A note on runes and racism

I know this is a lightweight blog, both in readership and theme, but there are things that need to be said. I’ve decided not to put this in the normal feed of posts. Partly because I don’t want it to get buried, partly because if you’re just looking for fun and games and a rest from it all, you should be allowed to choose that.

The third largest party in the Swedish parliament is a racist party with roots in the neo-Nazi movement. If any other party had put forward plans to strengthen the Swedish gaming industry and encourage games on Norse culture, the Viking Age and Swedish history, I would have been happily surprised. When their Danish counterpart, the second largest party in the Danish parliament, announced a couple of years ago that they wanted to protect runestones (by taking funds set aside for international cultural exchanges), I couldn’t cheer. These are things that I love so much that I’ve dedicated my career and much of my spare time to them.

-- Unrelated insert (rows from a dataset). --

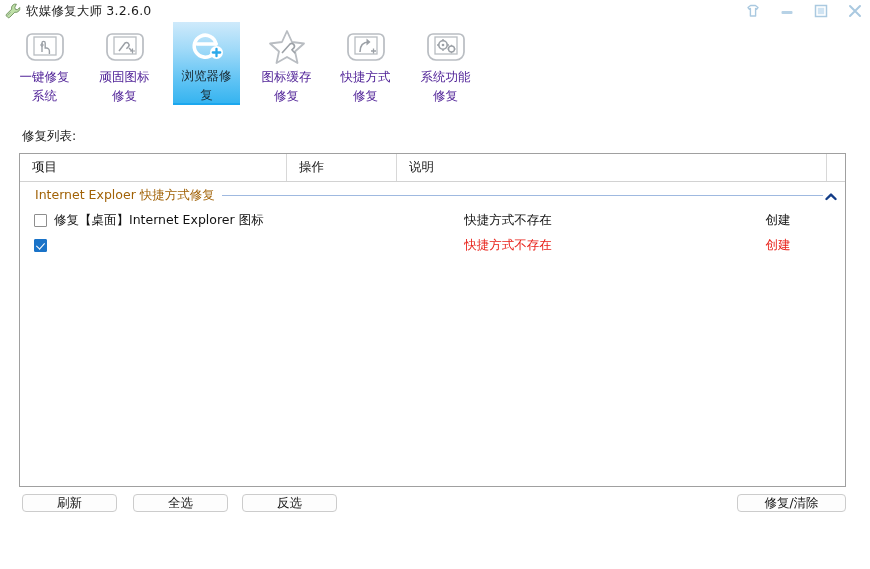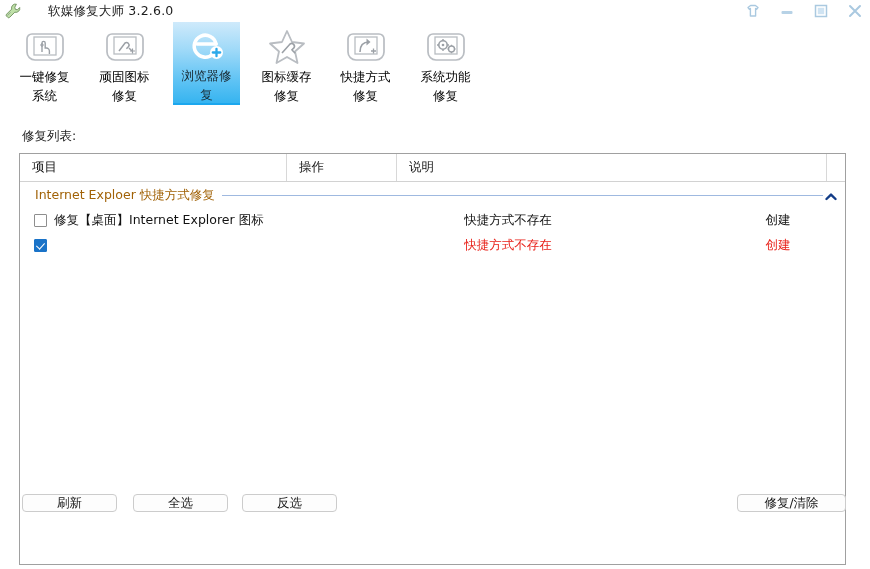"软媒修复大师 3.2.6.0" .titlebar { gap: 22px -> none }
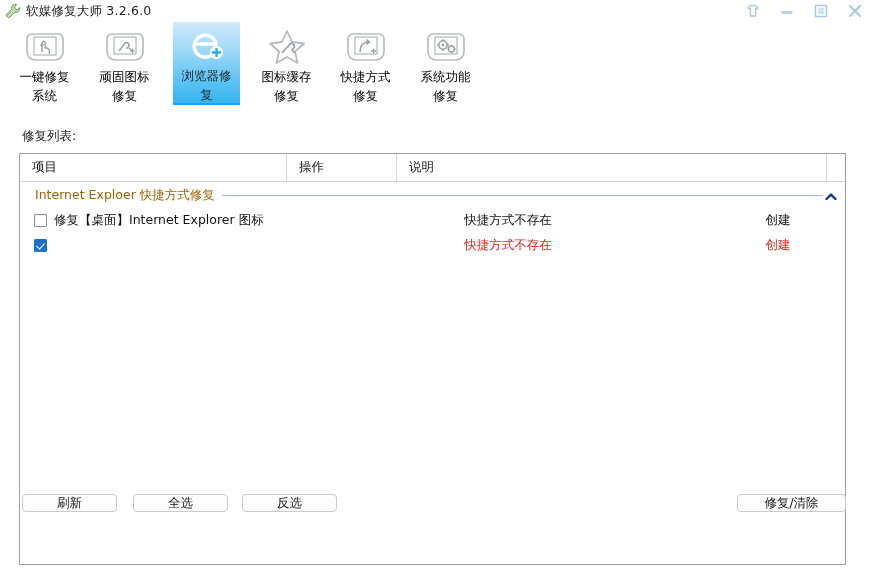"一键修复" .tab .tab-label { color: #000000 -> #4c1d95 }
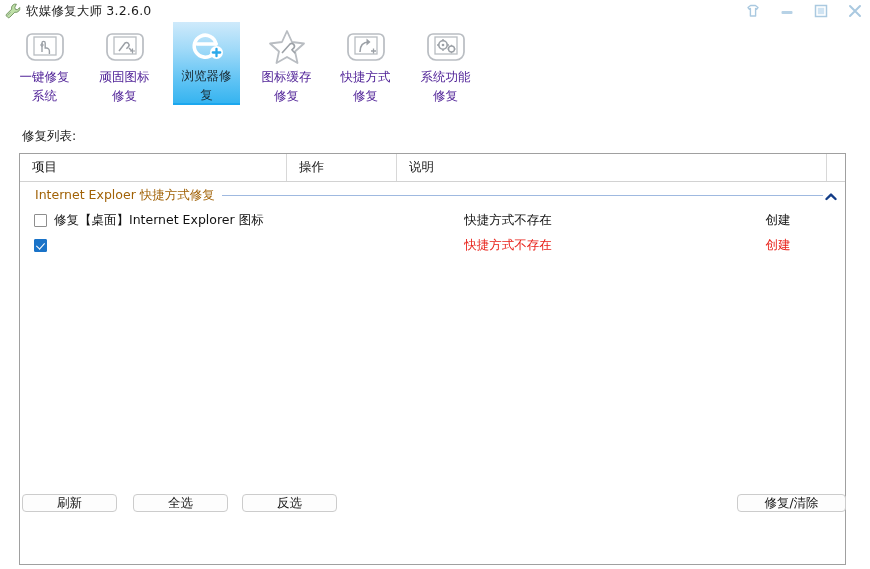"项目" .list-panel { height: 412px -> 334px }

Last week, the beginning of November 2016, neo-Nazis marched in Stockholm. It wasn’t the first time, probably not the last. The symbol this group, the Nordic Resistance Movement, has chosen is a rune. Looking at what symbols the extreme right uses, it includes several runes. This use goes back to the early 20th century runic esoterica that got picked up by the Nazi party (a brief overview here) and used to connect their ideology to a glorified Germanic past.

Just as runes aren’t intrinsically magical, they aren’t intrinsically racist. But they are used this way, and the people who want to claim our past for their own destructive agenda need to be countered. These are the people, in and outside political power, cheering in Europe as a confirmed bigot and very dangerous man takes the US presidency. They see in the Vikings a template for their violence, toxic masculinity and homogeneity, an idea of Nordic greatness to aspire to. Our job, as runologists, medievalists and Old Norse scholars, is to challenge this. It is to make sure that the Nordic past continues to belong to us all. This is not a question of proving once and for all that what we call Vikings were peaceful lovers of equal rights, but of showing why we can’t. We know that history is full of real people, with real lives and ideas, people who tried to handle the mess that their society created for them. This is one thing we can say with all the different interpretations and conflicting evidence we have. There is never just one story.

I love runes. I love being able to get closer to the culture of a thousand years ago. I love the weirdness of the sagas and I can even love the descriptions of slicing through enemies with a stoic witticism. I think it’s great, not in the single-minded way of the far right, but great in the way that humanity is great. Writing this blog, I see how runes come to represent something dark, rough and violent, but I hope it never becomes the only way of viewing them.